Right now I'm taking Quill as the first option to use in a big education related software, but the support for tables is a "deal breaker", is there any progress in the implementation of this feature?

arturocr avatar Jul 31 '14 20:07 arturocr

From some preliminary research, tables are going to be complex to implement and probably won't be added in the immediate future.

jhchen avatar Aug 01 '14 19:08 jhchen

@jhchen thanks for the answer, I understand. Thanks anyway, QuillJS looks really promising, will keep an eye on it and see if I can contribute with something.

arturocr avatar Aug 01 '14 20:08 arturocr

Table editor in closure library for reference https://rawgit.com/google/closure-library/master/closure/goog/demos/editor/tableeditor.html

benbro avatar Feb 07 '15 13:02 benbro

I would need that for my project too. I think I can spend some time on this, if someone can advice me some API endpoints or something. Where should I begin with ?

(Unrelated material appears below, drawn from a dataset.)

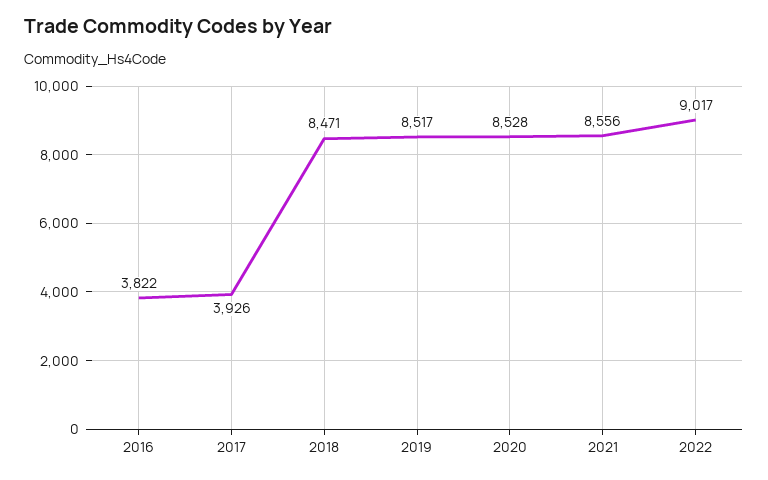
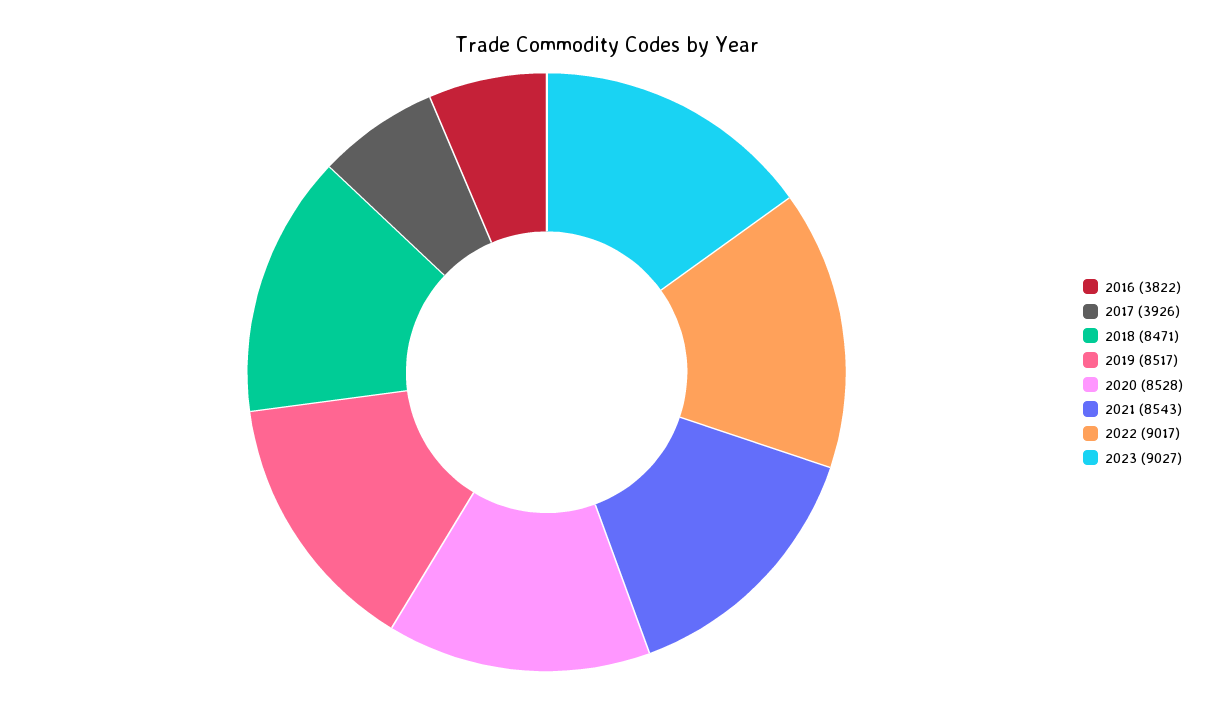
2021: 8556 -> 8543
2023: none -> 9027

cubitouch avatar Mar 11 '15 09:03 cubitouch

quill supports tabs and automatically expand and shrink the width of each block when adding/removing text. Maybe we can define columns with tabs and add the table borders as a layer ontop of the text. The column width in the table can be synced with the width of the text in each block separated by tabs. Column width in all rows should be synced. Maybe a custom element can be inserted with a configurable width. (similar to how images are inserted).

First Header (tab) Second Header (tab)
Content from cell 1 (tab) Content from cell 2 (tab)
Content in the first column (tab) Content in the second column (tab)

A simple table GUI to add/remove rows and columns might be enough: https://wymeditor.github.io/wymeditor/dist/examples/21-table-plugin.html

benbro avatar Sep 02 '15 12:09 benbro

would it be possible to allow pasting of tables to not convert them to divs? tried to add the tags to the normalizer whitelist, but it still converted them. I don't mind working with a tweaked core lib until 1.0 is out. Any kind of direction would be greatly appreciated!

ghost avatar Feb 25 '16 18:02 ghost

I really want to take this on but I have some questions. The first one being that I'm really curious what thoughts @jhchen and @george-norris-salesforce have about how to go about doing this. The way I see it there are three levels of support: 1. Handling pasted tables. 2. Providing APIs for interacting with tables 3. Adding UI support for tables

  1. Creating blots in parchment for <table> ,<thead>, <tbody>, <tr> and <th>
  2. Adding a tables module that brings in these blots
  3. Possibly updating clipboard.js to handle tables properly, I think the blots will make this work, but I'm not that familiar with the code.
  4. Chasing down editor bugs when interacting with tables. Content-editable does...things with tables that I don't understand

The next level is the hard part!

  1. Define APIs required (insert/delete col, row, do things with header, etc)
  2. Write test suite
  3. Implement APIs

And finally

  1. Decide proper UI for managing tables
  2. Build UI and wire up with API

Oh and one last thing: how about a Quill slack team?

saw avatar Sep 02 '16 17:09 saw

Adding tables would be a great addition to Quill, both in beneficial impact but also work required.

I think the key to success here is to start small. So I would scope the initial feature set to:

  • Tables are made of NxM cells, no cell taking up more than one row or column
  • Tables cannot be resized after creation
  • No special header or footer rows or columns

The first major decision is whether tables should be defined/implemented with multiple Blots (like how lists are implemented) or a single Embed Blot (like formulas or videos). The latter is more straightforward but also more constraining but as a starting point of the discussion we'll start here.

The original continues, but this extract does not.